Patched DNS servers still vulnerable to cache poisoning

10 Hours is an average

But it could happen on the first try or within the first few seconds of trying. A better solution needs to be found - which is why I'm going through the DNSSEC documentation and tools right now.

Hmmmph

The bug, still at large in some places, means someone could steal my Register Comments log in credentials and post comments as me. What if they already had? What if this isn't actually me posting?

What's that? It's an improvement? Well, no need to sound so happy about it!

Hmmmph! No ... no need to hand me my coat - I'll leave of my own accord, thankyou very much.

@ fronty

"we almost need to have a completely new way of achieving DNS type functionality, but without using the DNS protocol."

IPV6 combined with SSL certificates that are based on 164 bit encryption should do the job nicely.

Mine is the silver herring bone tweed one with the shimmering brown patches on the elbows and the hexadecimal calculator in the left side pocket, thanks.

@Tony Hoyle & @AC

>> "ISPs routinely filter the source addresses of packets to stop

>> exactly this kind of shenanigans, and have done for years.."

> Your faith in ISPs is ... touching.

Source address filtering does not work against DNS poisoning attack, as the forged packets have the source address of the real DNS server.

On a related note, Polyakov's attack (practically) cannot be mounted against ISP servers, due to bandwidth constraints. But, it *can* be mounted against a corporate network by means of trojaned system(s) on the LAN. OTOH, in the latter case, the attack can be stopped by packet filtering.

Eugene

Re:10 Hours is an average

We don't know how many times he succeeded with this tactic, so accepting 10 hours as an average isn't really a good idea. It's like rolling a dice once, getting a 6 and calling that the average roll of a dice.
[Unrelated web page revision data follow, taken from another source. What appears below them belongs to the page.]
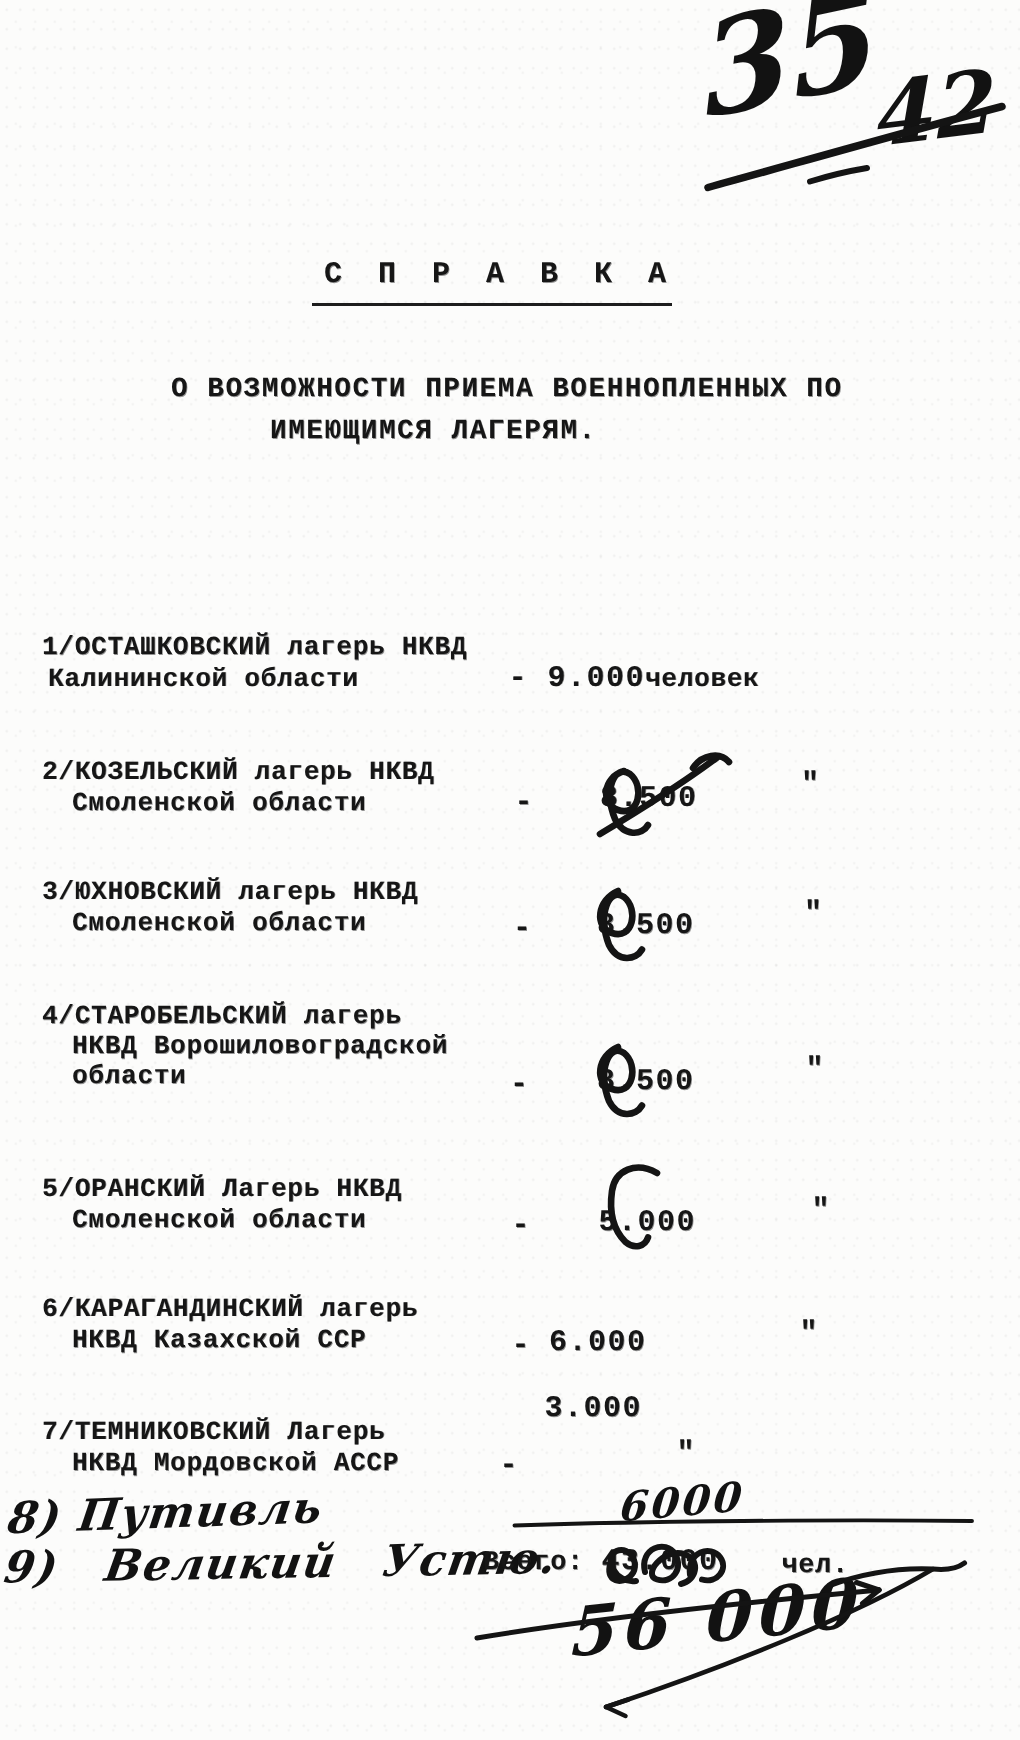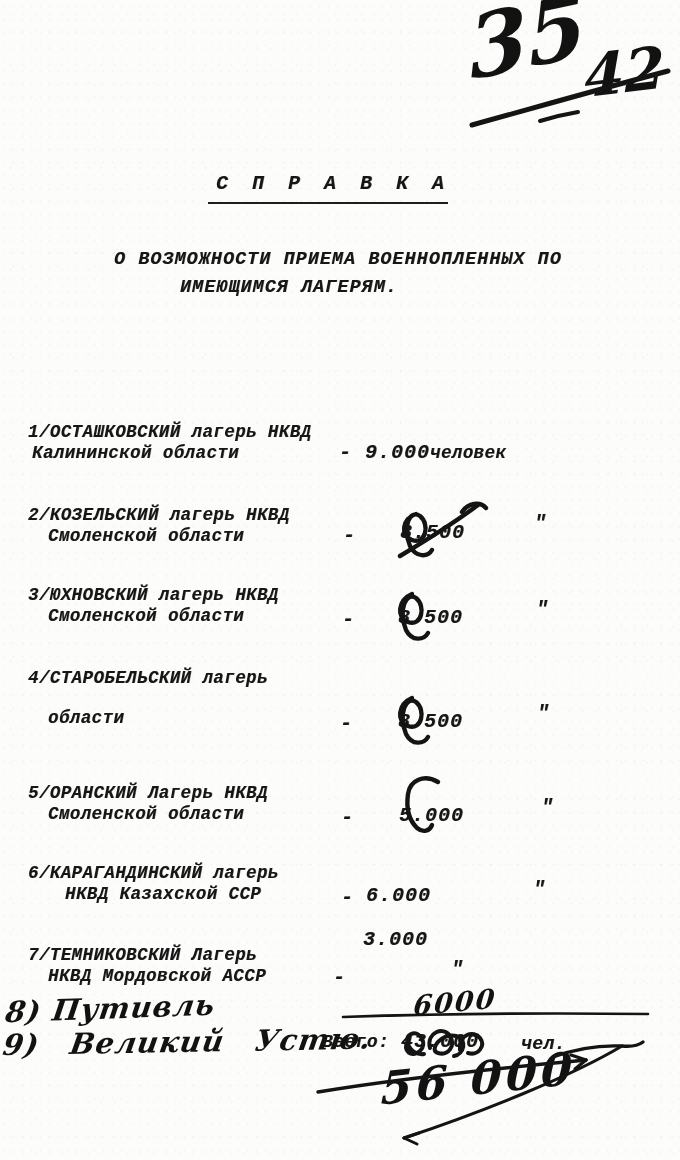"С П Р А В" .t { font-style: italic -> none }
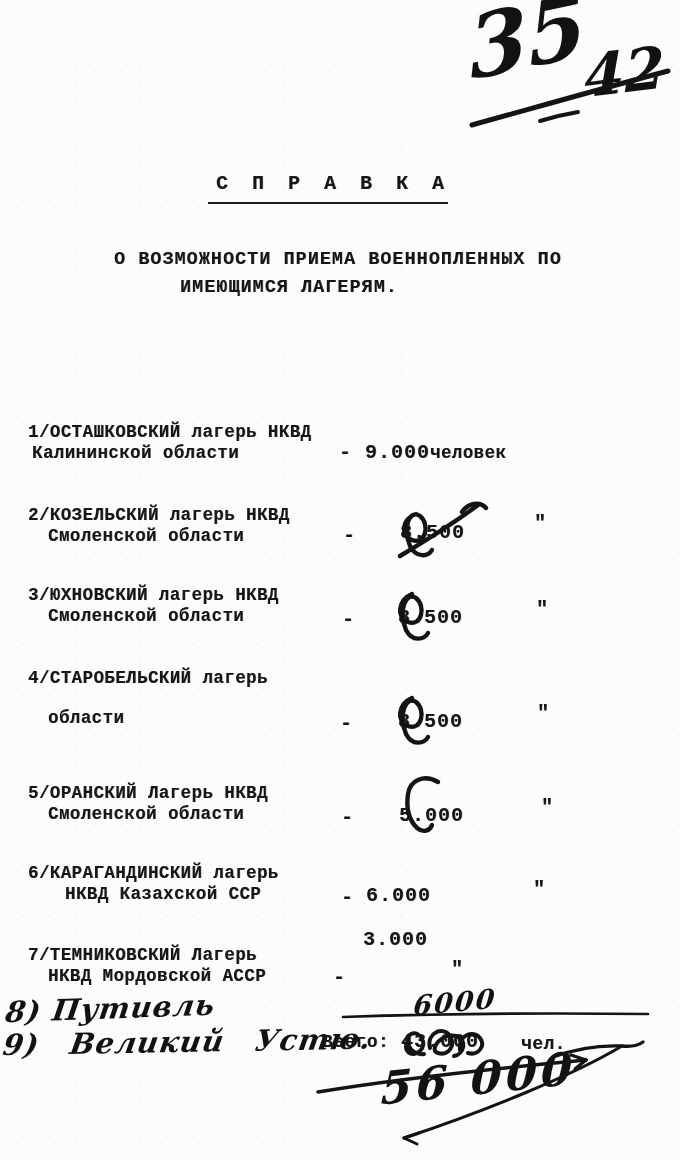"НКВД Ворошиловоградской" div.t { html: none -> <div>НКВД Ворошиловоградской</div> }
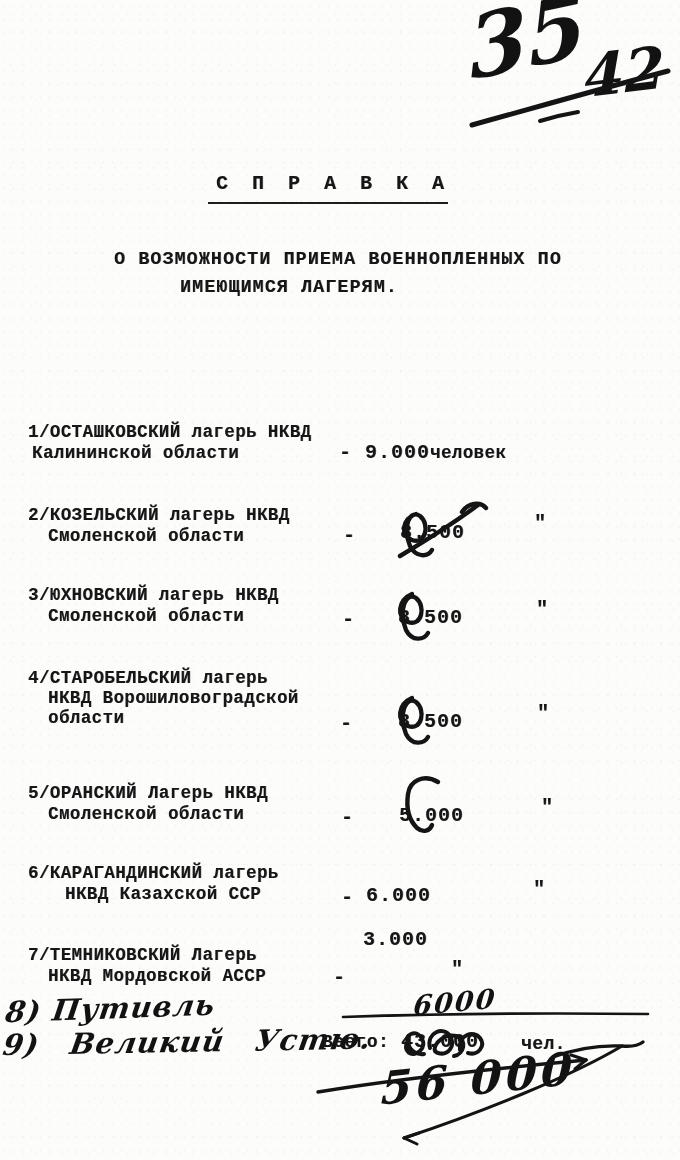"НКВД Казахской ССР" div.t { margin-left: 17px -> none }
Also, it goes both ways, it's theoretically possible to get it first try and succeed instantly, but it's also possible to go on for much much longer than 10 hours.

New plan!!

Why don't we all just use HOSTS files? :)

Critical?

I decided I need to check up on MS patches for this little baby last week. MS08-037 seems to be the one that covers this "gaping hole that bring an end to all of online civilisation" I believe.

So why isn't this offered or even LISTED on Windows Update, for either my XP clients or 2003 server (which runs in-house DNS)??

Source address filtering does work

Source address filtering works against any spoofing attack. The packets never leave the source network (most routers actually do this by default - linux has it built in to filter them.. calls them 'martian packets' and drops them.. cisco routers just drop them silently... no need to rely on the competence of the ISP).

That limits the attack to the local LAN - and once you're on that then the number of attack vectors is so large you'd be insane to attempt to brute force a DNS server - there are *much* easier ways to screw things up and they don't take 10 hours or even 1 hour.

As mentioned this not unique to DNS - any protocol that wants a reply can be spoofed given that kind of access and enough time (and for things like zeroconf and upnp 'enough time' is about 1/10th of a second). It's not fixable because the problem isn't with the protocol it's with allowing someone access to your LAN without adequate security.

Or add a slow-down to reduce the risks further

Insert a Load Balancer, and ensure round-robin is used on the farm or caches. Now its incredibly difficult to doing poisoning. Go to Starbucks.